A few days ago when I heard news of approaching Hurricane Iselle and Hurricane Julio, I was a little concerned. After doing research last night, I found myself in bed at 2:30 in the morning with both my weather app and my world clock set for Hawaii, lying there reading the latest news reports on my iPhone and praying. "Don't let it keep you up all night," my mom warned.
And logically this morning I had to ask myself: "Why am I so concerned about people I have never met?" Why was I so concerned about over a million people I have never met in a place I have never been? Why was this so important to me?
And the answer was simple: God's love.
Sad movies don't affect me. Sad songs don't affect me. But when I see people hurting, sad, stressed, worried, or suffering in any way, it affects me deeply.
It's for that reason that two years ago, my heart silently cried as I watched a homeless man root through garbage cans looking for his dinner. It's why my heart breaks every time I look through the World Vision catalogue or see pictures of people in underdeveloped countries. It's why I find satisfaction in loving on children who are hurting emotionally. It's why I'll comfort and pray for a friend at the altar in church. It's why I avoid the news often- because I know how deeply it affects my emotions and I have to protect my heart.
I feel the pain or anxiety of others deeply. It's what makes me so nurturing and makes me want to hug every hurting person in the world and make their emotional ouchies go away. It's why I often feel so helpless and why God is forever having to remind me that I can help others by praying even if I can't help in any other way.
I have a great deal of compassion and empathy for people. But I don't always like it. Sometimes it makes me want to turn off my heart. And sometimes I do. Because I feel so much and so deeply for people. For everyone struggling in some way, and then multiply it ten times for those I really care for.
Many a time have I wondered if I love people too much. Many a time have I bemoaned my ability to empathize. Oftentimes I have felt over-dramatic and have considered my depth of caring to be one of my worst weaknesses. In truth, many times I have wanted to wish it away.
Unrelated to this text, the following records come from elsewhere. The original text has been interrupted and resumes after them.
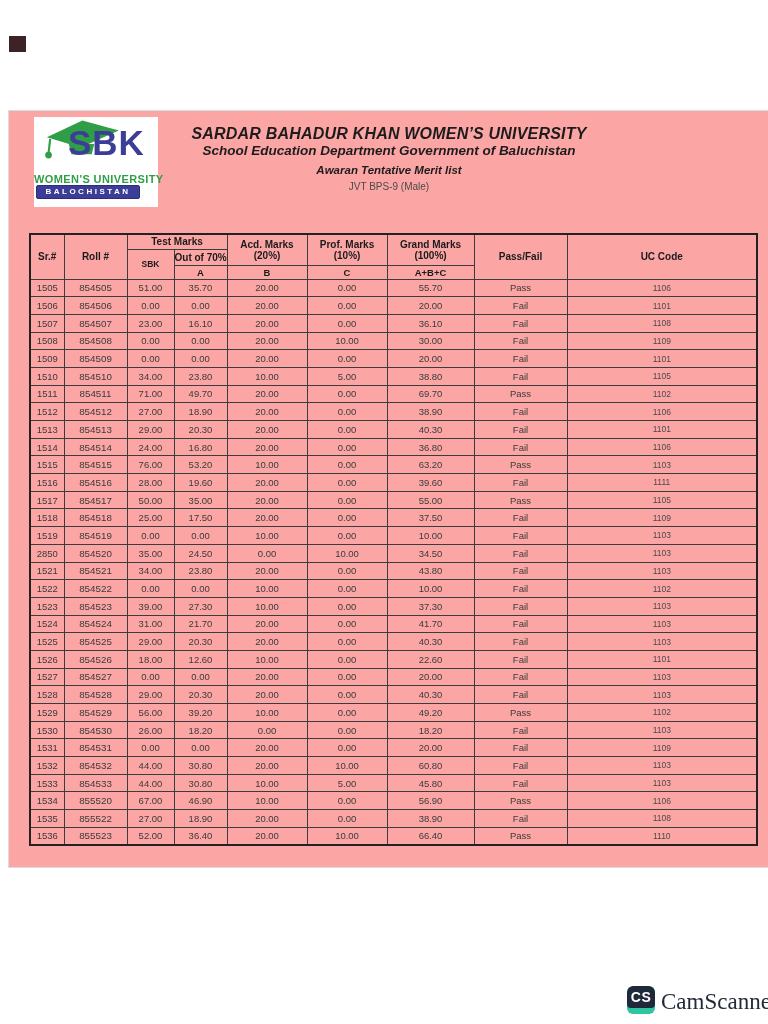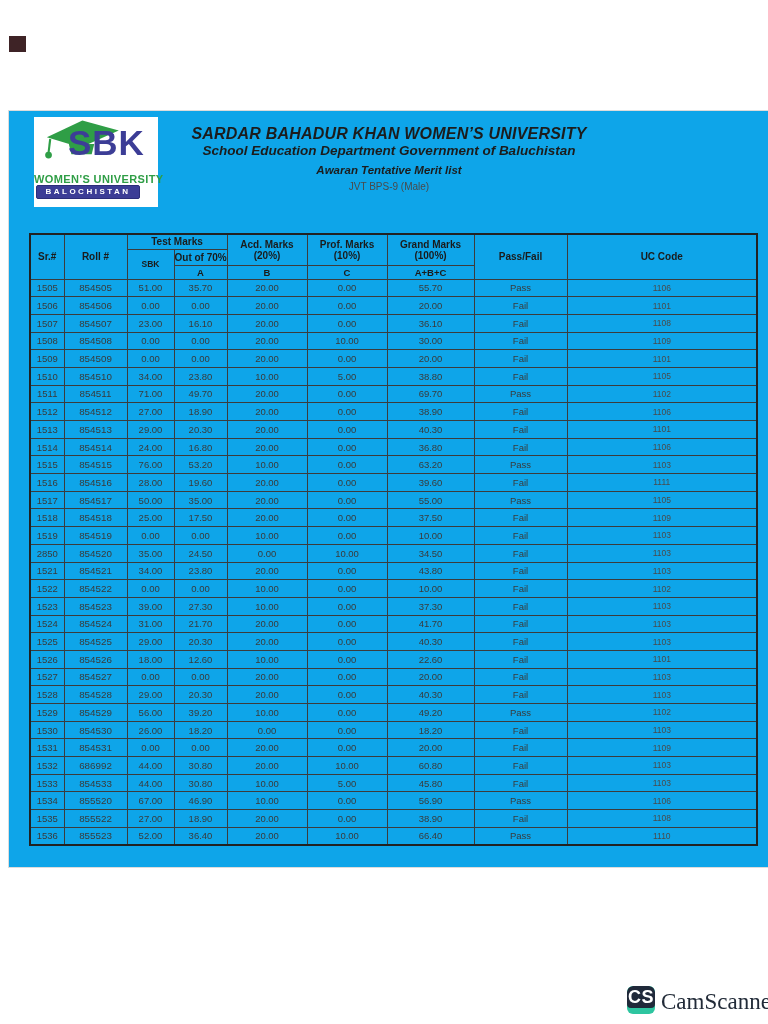"SBK" .page-card { background: #0ea5e9 -> #fca5a5 }
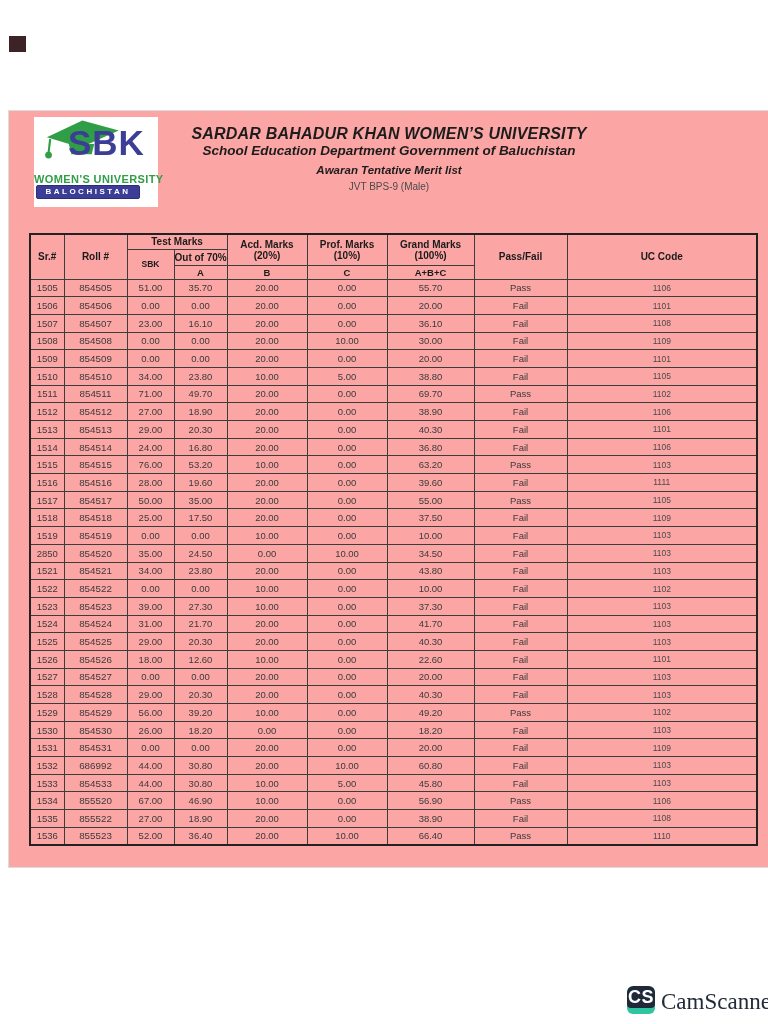"686992" td.c1 { text: 686992 -> 854532 }
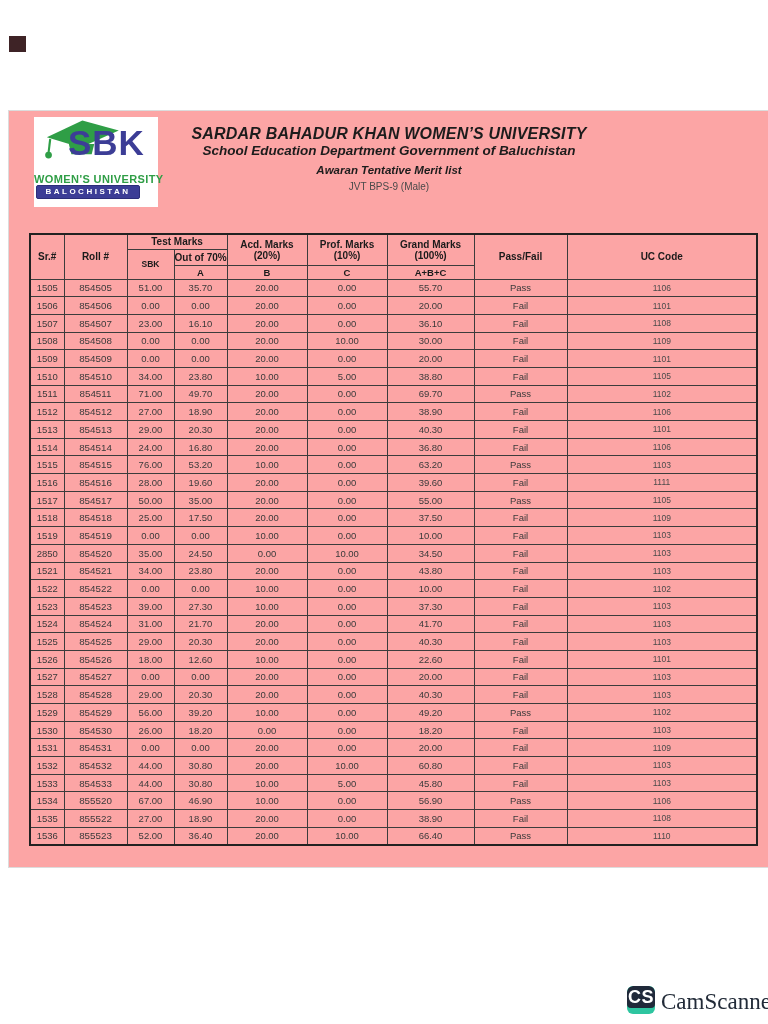"CS" .cs-face { font-size: 18px -> 14px }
Why was I so concerned about those people in Hawaii that I have never met?
The answer was simple: because of God's love.
And it's the same answer every time to why I care so deeply.
When I realized that, it changed everything about my perspective.
My ability to love so much- my ability to empathize, to feel such moving compassion, to be so concerned for others- I realized that it isn't a sign of weakness. It isn't something to bemoan and be ashamed of. It isn't a personality flaw.
As I questioned my concern for the people faring the hurricanes in Hawaii, I realized that the gift of feeling so deeply is God manifesting His love in me and through me. I realized that it is just that: a gift. A gift that I had been viewing wrongly.
God manifests His love in different ways in all of us. Not everyone will feel the empathy, compassion, and concern for others that I feel. But God manifests His love in and through each one of us. Like I was, sometimes we're afraid of how He manifests that love in us though. I often resented my gift of compassion because I didn't always like to feel. There were times when I would turn my heart off and close up, not always for my emotional health but because I just didn't want to feel so deeply. And no matter how God chooses to manifest His love in us, I think that's a fear that we're all capable of experiencing. A fear of loving too much. A fear of feeling.
But the truth is, we can never care too much. We can never feel too much for people. However God chooses to manifest His love through us, we can never love others too much. Because it's His loving IN us shining through. For those like me, the ability to feel deeply the emotions of others is a gift. It's the way God chooses to shine His love through us. But however the Lord chooses to shine His love through you, please never consider it a weakness or a fault. It takes a strong person to love and let love show. Please never be afraid to let God manifest His love in you and through you, friends.